Sent from my iPhone using Tapatalk


----------



## mako1 (Sep 1, 2013)

A large tornado would not touch a vault.On top of the layers of rebar I have already mentioned each piec e is also tied together with corner bars.
I dreaded building them but the money was very good.


----------



## Inner10 (Mar 12, 2009)

AccurateCut said:


> Liabilty wise let alone that door can kill you get a safe guy in there he may buy the dam thing anyway, we had a guy here in colorado get crushed buy a safe couple years back


Where I use to work there was a big safe. The movers wouldn't touch it, they said you had to call a safe mover, so we did. After the movers saw the safe mover in action they realized they could have easily done the same thing. The next time the safe had to be moved I did it myself.


----------



## dayexco (Mar 4, 2006)

Easy Gibson said:


> Make sure you video the whole thing and sell that sucker to Red Head if Day's idea works.
> Also post it here first.


i get a commission?


----------



## Easy Gibson (Dec 3, 2010)

If there's any justice in the world...


----------



## TimelessQuality (Sep 23, 2007)

Why not remove the lock mechanism and just use it as the cooler door?


----------



## hdavis (Feb 14, 2012)

Easy Gibson said:


> If there's any justice in the world...


No.


----------



## bigdaddyrooster (Jul 16, 2015)

I removed a whole bank vault for the sake of a restaurant in Hartford Ct, we used a marine diving company to torch the door off and used winches and wenches to lower it and take it out of building. 

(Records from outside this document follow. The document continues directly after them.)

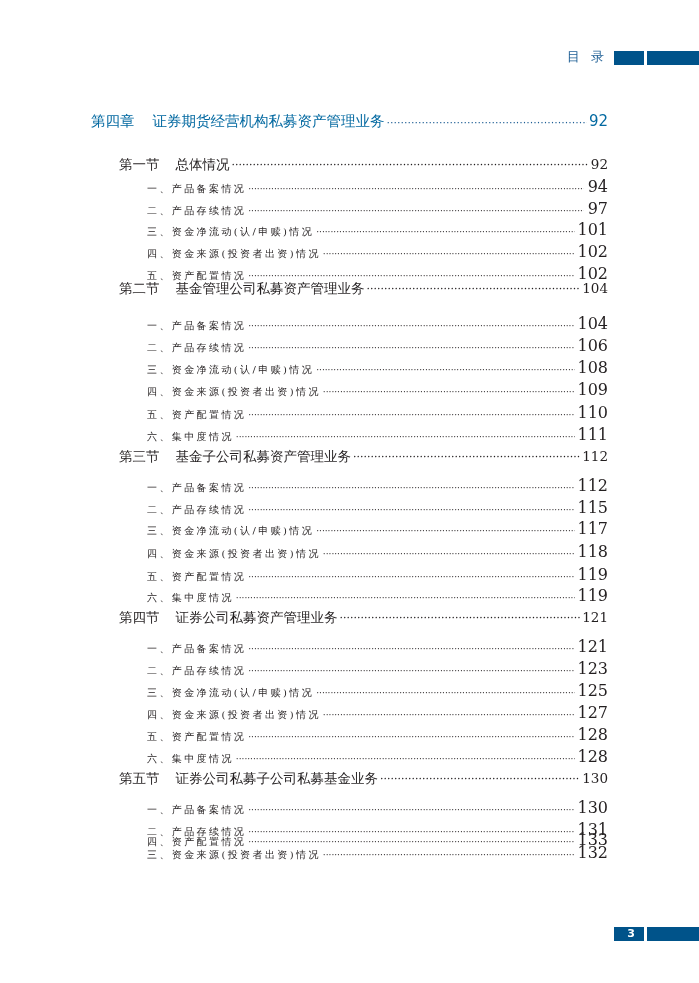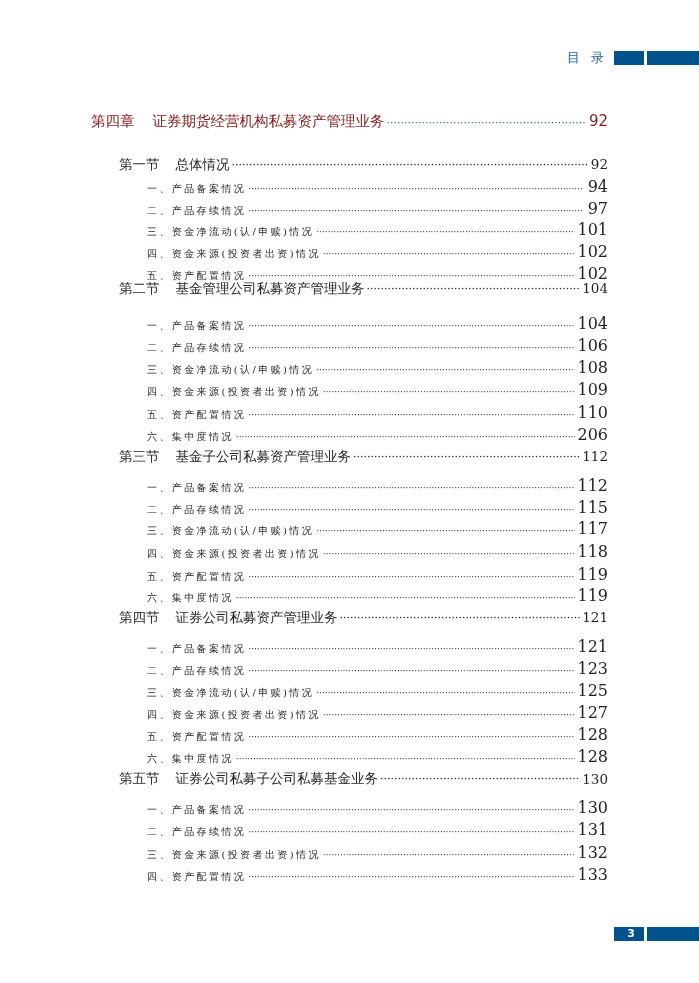--- a/index.html
+++ b/index.html
@@ -5,7 +5,7 @@
   html, body { margin:0; padding:0; }
   body { width:699px; height:983px; background:#ffffff; position:relative; overflow:hidden;
          font-family:"DejaVu Serif", "Liberation Serif", serif; color:#231f20; }
-  .hdr-title { position:absolute; left:567px; top:49px; font-family:Liberation Serif, serif;
+  .hdr-title { position:absolute; left:567px; top:49px; font-family:Liberation Mono, monospace;
                font-size:13px; color:#1f5f95; letter-spacing:11px; line-height:18px; }
   .bar { position:absolute; background:#00538a; }
   .hb1 { left:614px; top:51px; width:30px; height:14px; }

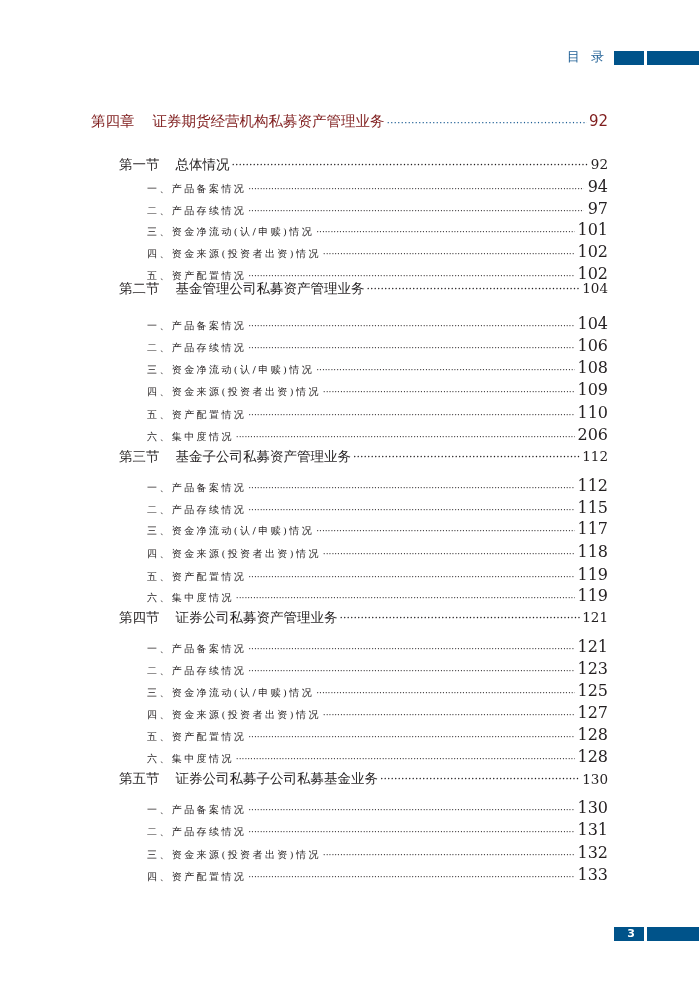--- a/index.html
+++ b/index.html
@@ -22,7 +22,7 @@
   .row .pg { flex:0 0 auto; text-align:right; }
 
   .chapter { left:91px; width:517px; font-family:"DejaVu Sans","Liberation Sans",sans-serif; font-size:14.5px;
-             color:#7f1d1d; }
+             color:#0369a1; }
   .chapter .dots { color:#1f5f95; font-size:11px; }
   .chapter .pg { font-size:15px; }
   .chapter .gap { display:inline-block; width:18px; }

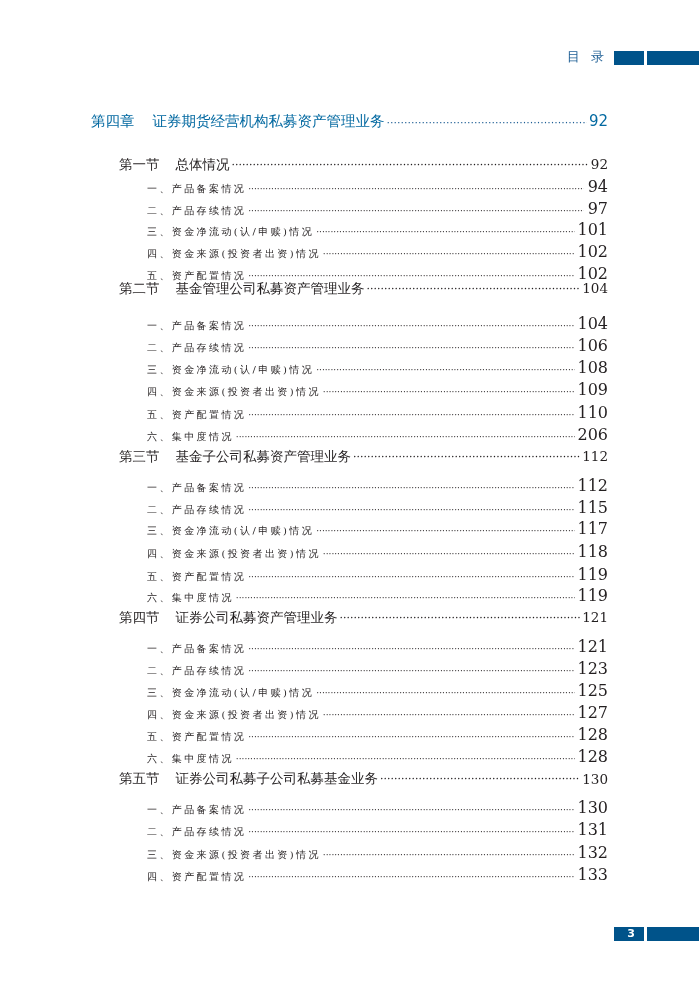--- a/index.html
+++ b/index.html
@@ -116,7 +116,7 @@
   <div class="row item" style="top:425px;">
       <span class="lbl">六、集中度情况</span>
       <span class="dots"></span>
-      <span class="pg">206</span>
+      <span class="pg">111</span>
     </div>
 
   <div class="row section" style="top:448px;">

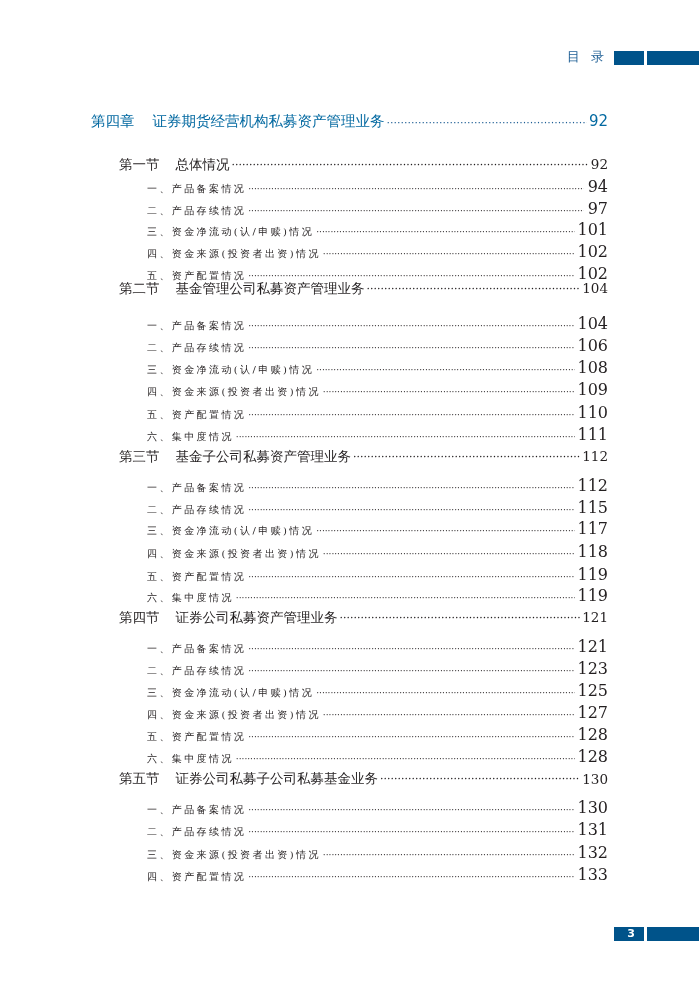--- a/index.html
+++ b/index.html
@@ -191,7 +191,7 @@
       <span class="pg">128</span>
     </div>
 
-  <div class="row section" style="top:770px;align-items:center;">
+  <div class="row section" style="top:770px;">
     <span class="lbl"><span>第五节</span><span class="gap"></span><span>证券公司私募子公司私募基金业务</span></span>
     <span class="dots"></span>
     <span class="pg">130</span>

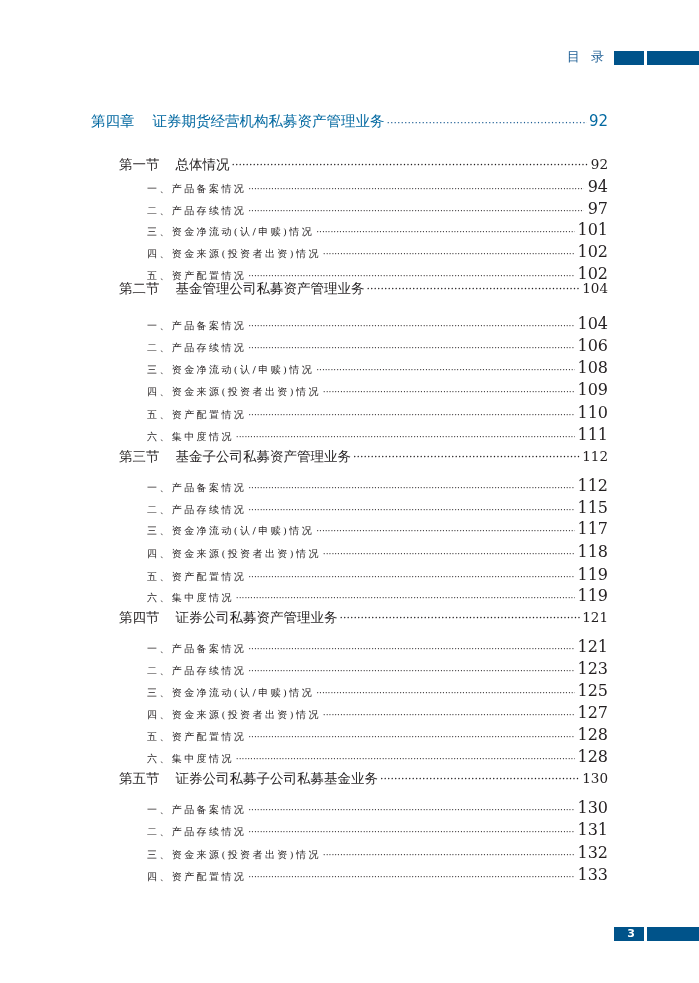--- a/index.html
+++ b/index.html
@@ -211,7 +211,7 @@
       <span class="dots"></span>
       <span class="pg">132</span>
     </div>
-  <div class="row item" style="top:865px;">
+  <div class="row item" style="top:830px;">
       <span class="lbl">四、资产配置情况</span>
       <span class="dots"></span>
       <span class="pg">133</span>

Sent from my iPad using Tapatalk


----------



## JDavis21835 (Feb 27, 2009)

dayexco said:


> red head a D-ring above the door in the concete, weld another D-ring on top of the door, attach a cable come along, torch the hinges, lower it down onto a cart, get it out of there.
> 
> nothing to this silly game


The damned excavating guys know how to get things done


----------